The FACT14 and APEX15 trials were comparative, randomized studies with subjects receiving placebo, febuxostat (80, 120, or 240 mg), or allopurinol (100 or 300 mg). Subjects who completed the FACT or APEX trials were then invited to enroll in the open-label EXCEL study. Under the initial EXCEL study protocol, 351 subjects were assigned to receive febuxostat 80 mg16; however, the EXCEL protocol was amended to include the febuxostat 120 mg and allopurinol treatment groups. Subjects enrolled after this protocol amendment (n = 735) were randomized in a 2:2:1 ratio to receive either febuxostat 80 mg, febuxostat 120 mg, or allopurinol 300 or 100 mg, regardless of treatment received during the FACT or APEX trials. Selection of allopurinol doses was based on renal function: 300 mg if SCr level was ≤ 1.5 mg/dL and 100 mg if SCr level was > 1.5 to ≤ 2 mg/dL. After initial treatment assignment, subjects were permitted to switch between either doses of febuxostat and/or allopurinol during the first 6 months of treatment to achieve and maintain an SUA level ≥ 3 to < 6 mg/dL, due to an adverse event (AE), or at the investigator’s discretion. Any subject with 3 consecutive SUA levels > 6 mg/dL was to be withdrawn from the study and was considered to have experienced therapeutic failure. Subjects were to be on a stable daily maintenance dose of febuxostat 80 mg, febuxostat 120 mg, or allopurinol (300 or 100 mg, based on renal function) by the end of the first 6 months of treatment. Of the 1086 subjects who enrolled in the EXCEL study, 145 initially received allopurinol and 941 received febuxostat (80 or 120 mg). As subjects were able to switch between study drugs and doses during the first 6 months of the EXCEL study to achieve and maintain an SUA level ≥ 3 to < 6 mg/dL, only data from the 551 subjects who received any dose of febuxostat (no placebo or allopurinol) throughout the duration of the phase 3 trials (FACT or APEX and EXCEL) were included for the current analysis.

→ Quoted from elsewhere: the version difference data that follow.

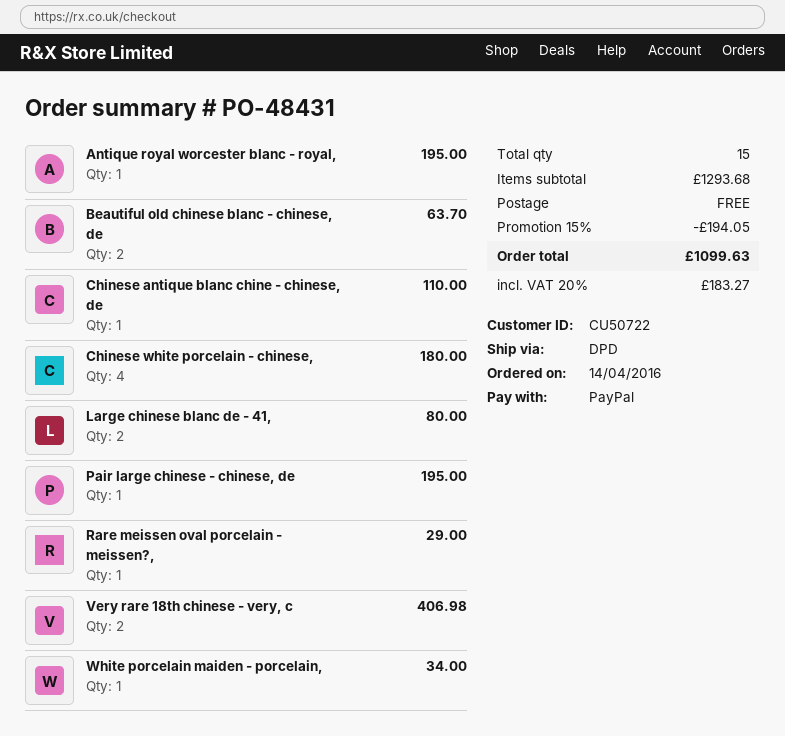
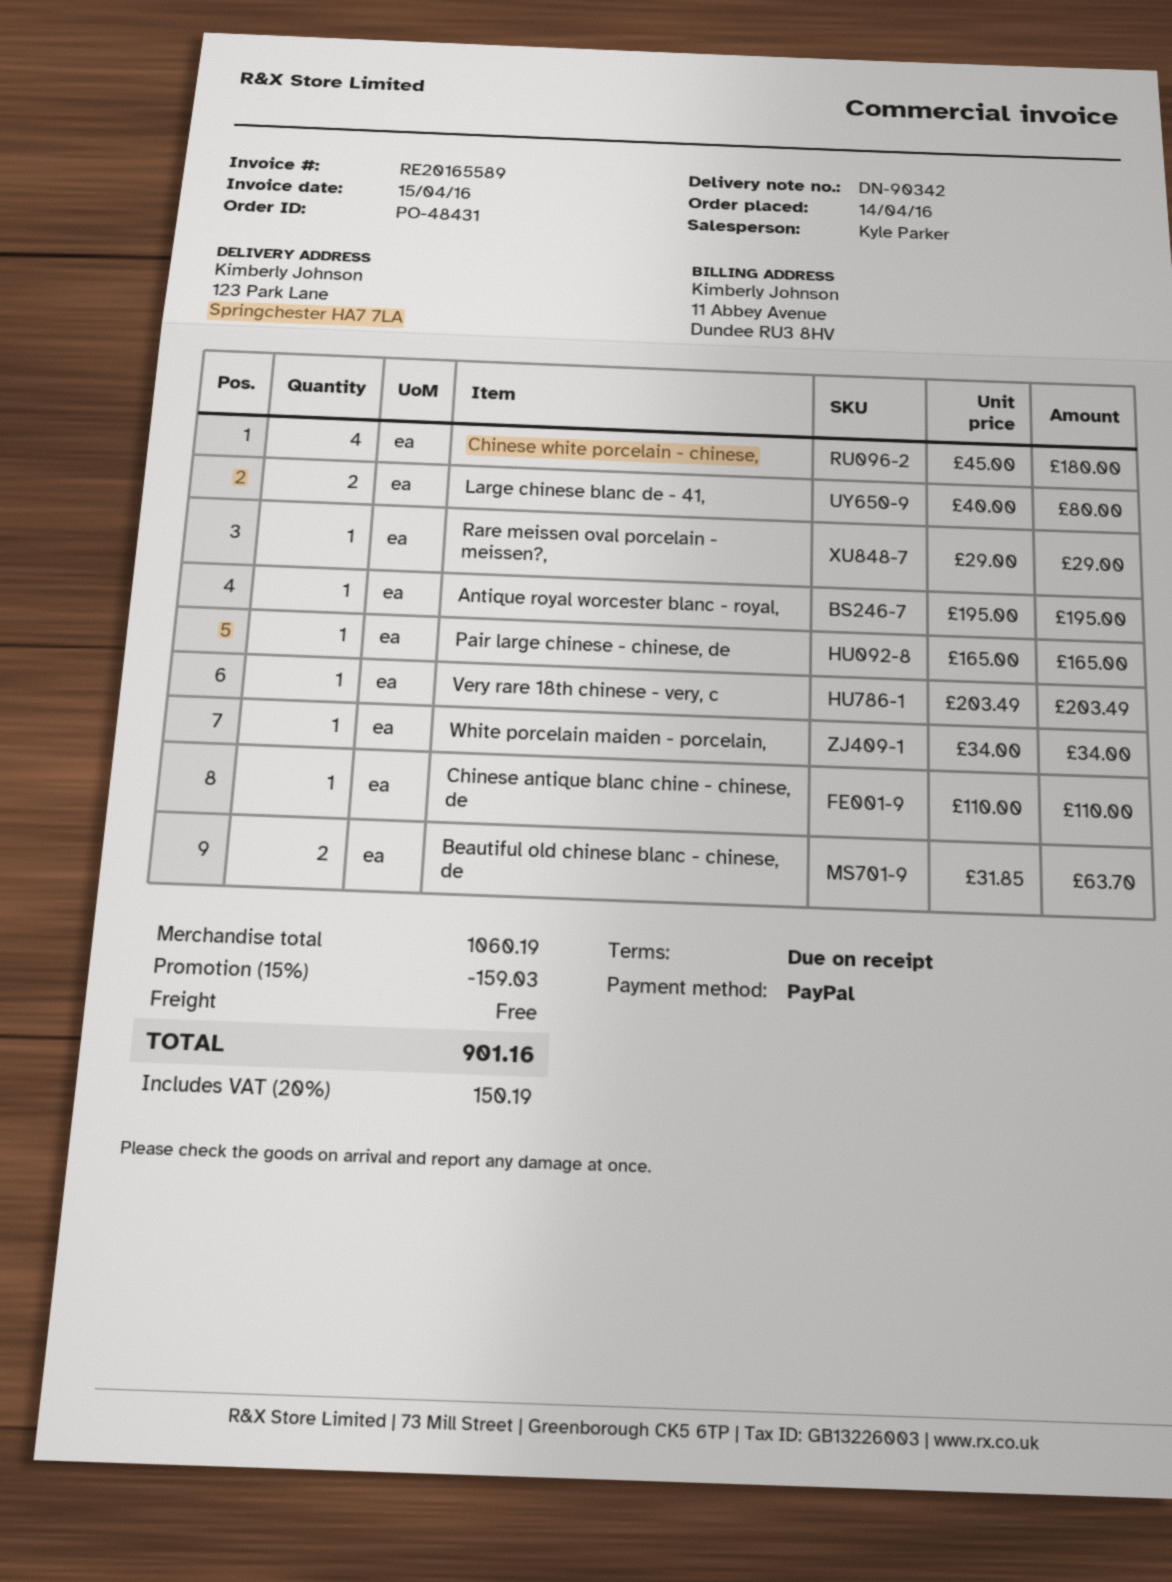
Pair large chinese - chinese, de: 1 for 195.00 -> 1 for 165.00
Very rare 18th chinese - very, c: 2 for 406.98 -> 1 for 203.49
subtotal: 1293.68 -> 1060.19
discount: 15% = 194.05 -> 15% = 159.03
tax: 20% = 183.27 -> 20% = 150.19
total: 1099.63 -> 901.16

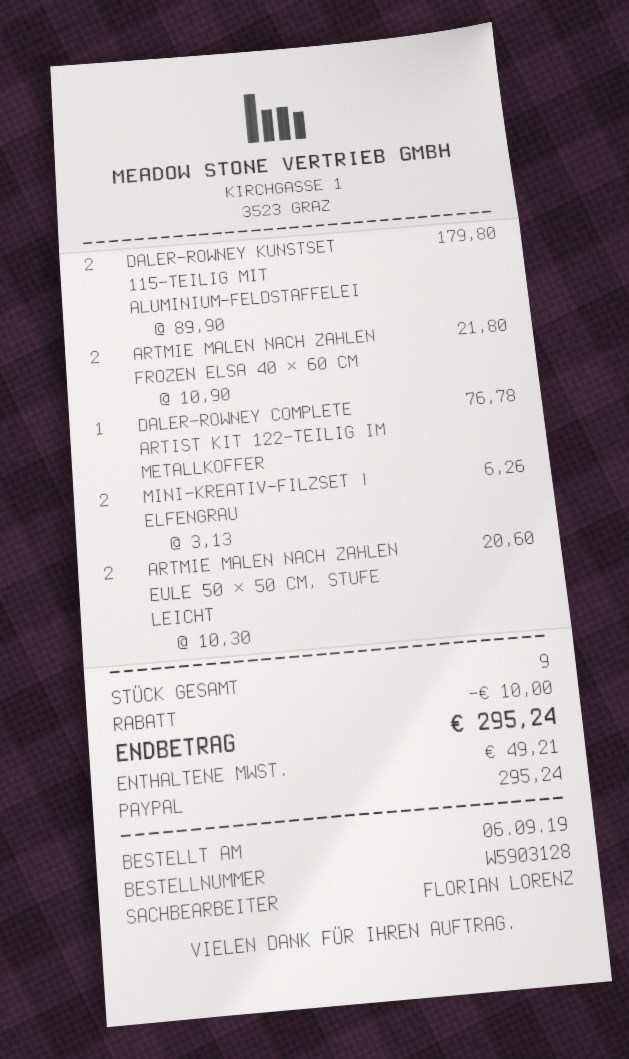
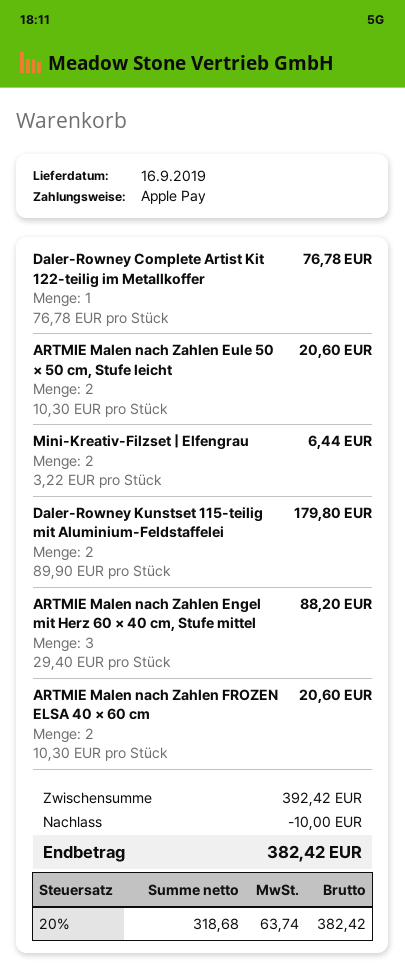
payment method: PayPal -> Apple Pay
ARTMIE MALEN NACH ZAHLEN FROZEN ELSA 40 × 60 CM: 2 x 10.90 = 21.80 -> 2 x 10.30 = 20.60
MINI-KREATIV-FILZSET | ELFENGRAU: 2 x 3.13 = 6.26 -> 2 x 3.22 = 6.44
ARTMIE Malen nach Zahlen Engel mit Herz 60 × 40 cm, Stufe mittel: none -> 3 x 29.40 = 88.20
tax: 49.21 -> 63.74
total: 295.24 -> 382.42

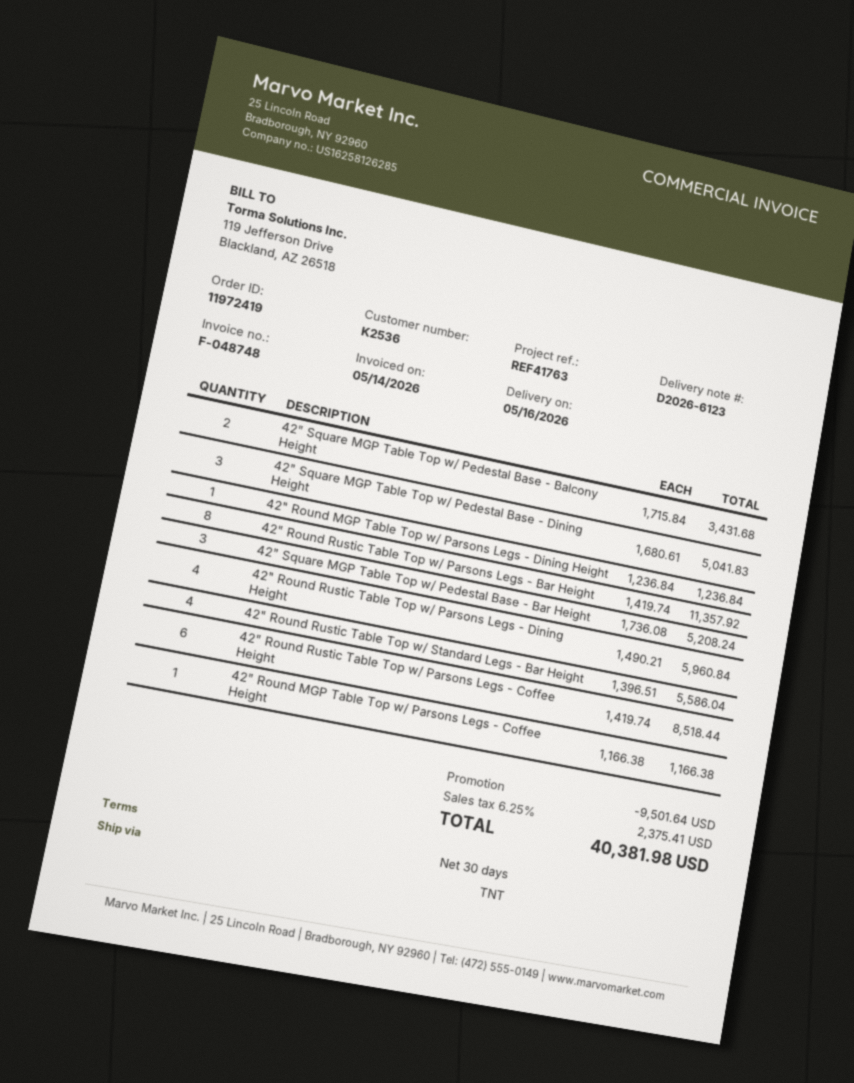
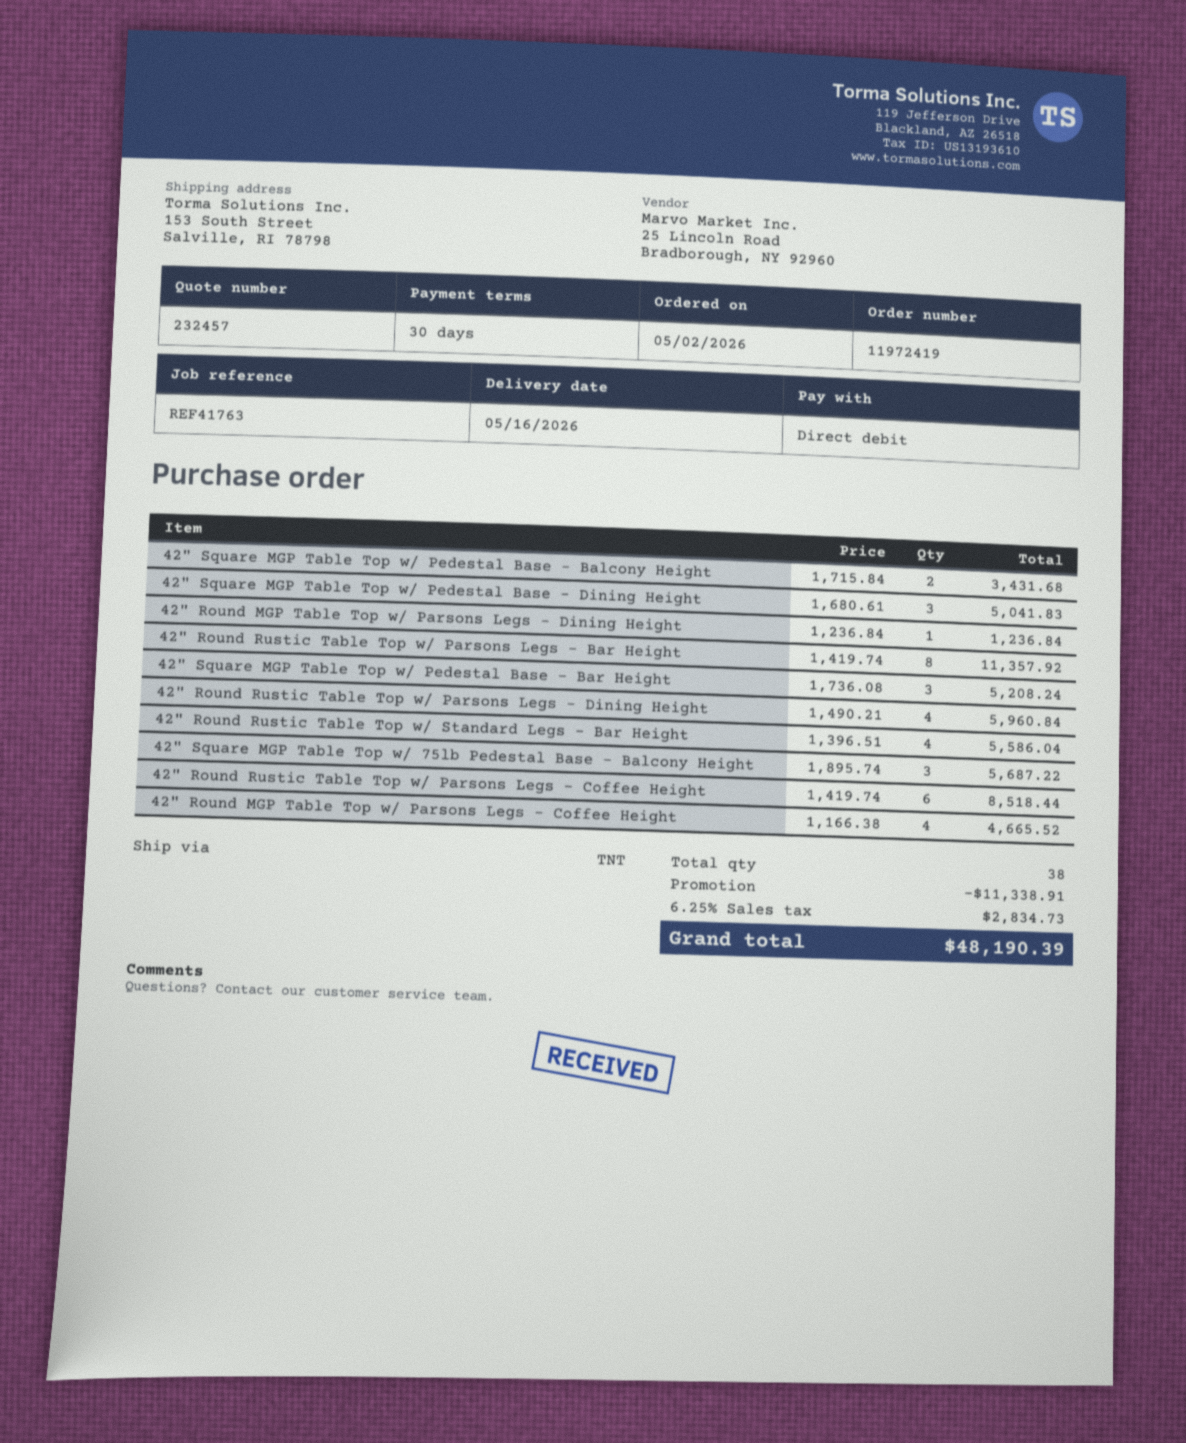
42" Round MGP Table Top w/ Parsons Legs - Coffee Height: 1 x 1166.38 = 1166.38 -> 4 x 1166.38 = 4665.52
42" Square MGP Table Top w/ 75lb Pedestal Base - Balcony Height: none -> 3 x 1895.74 = 5687.22
discount: 9501.64 -> 11338.91
tax: 6.25% = 2375.41 -> 6.25% = 2834.73
total: 40381.98 -> 48190.39

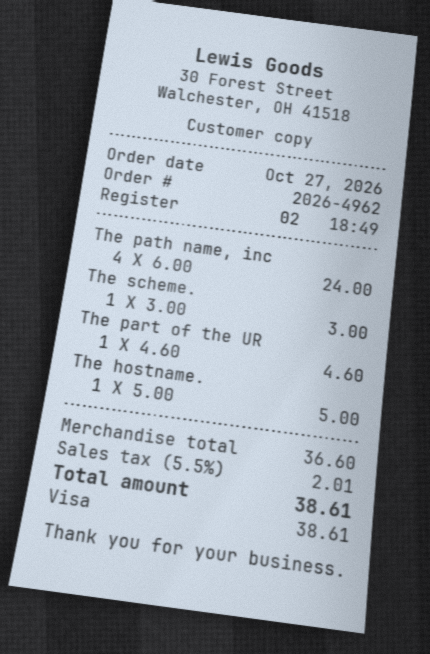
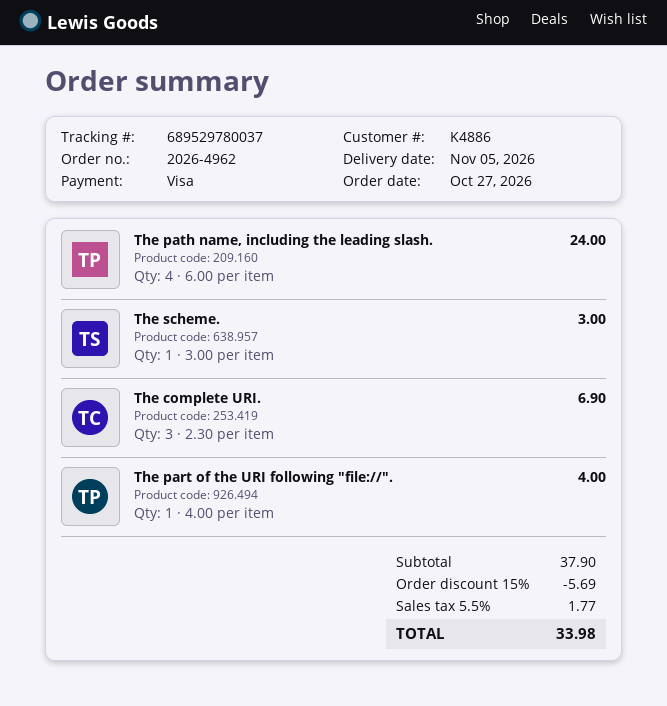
The part of the UR: 1 x 4.60 = 4.60 -> 1 x 4.00 = 4.00
The hostname.: 1 x 5.00 = 5.00 -> none
The complete URI.: none -> 3 x 2.30 = 6.90
subtotal: 36.60 -> 37.90
discount: none -> 15% = 5.69
tax: 5.5% = 2.01 -> 5.5% = 1.77
total: 38.61 -> 33.98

During the first 2 months of the EXCEL study, subjects were provided with either naproxen 250 mg twice daily or colchicine 0.6 mg once daily for gout flare prophylaxis. Subjects were not permitted to take losartan during the study. Subjects receiving febuxostat were permitted to take thiazide diuretics and valsartan hydrochlorothiazide. Vital signs, SUA level, laboratory tests, AEs, and concomitant medications were assessed every 2 months and at the final visit.

Renal Function Analysis

In this EXCEL analysis, eGFRs were calculated using the Modification of Diet in Renal Disease (MDRD),17 Cockcroft-Gault (CG),18 and the newly developed Chronic Kidney Disease Epidemiology Collaboration (CKD-EPI)19 equations.

The long-term effects of SUA reduction on renal function (using MDRD-calculated eGFR) were sequentially evaluated by dividing the study cohort into 5 groups representing the spectrum of chronic reduction of SUA from baseline levels needed to achieve the goal range of ≥ 3 to < 6 mg/dL. Specifically, the study groups, based on mean reduction of SUA from baseline level, were: A) ≤ 3 mg/dL; B) > 3 to ≤ 4 mg/dL; C) > 4 to ≤ 5 mg/dL; D) > 5 to ≤ 6 mg/dL; and E) > 6 mg/dL. In addition, the relationship between average SUA level on treatment (SUA level < 4 mg/dL, ≥ 4 to < 5 mg/dL, ≥ 5 to < 6 mg/dL, and ≥ 6 mg/dL) and mean change in eGFR was examined.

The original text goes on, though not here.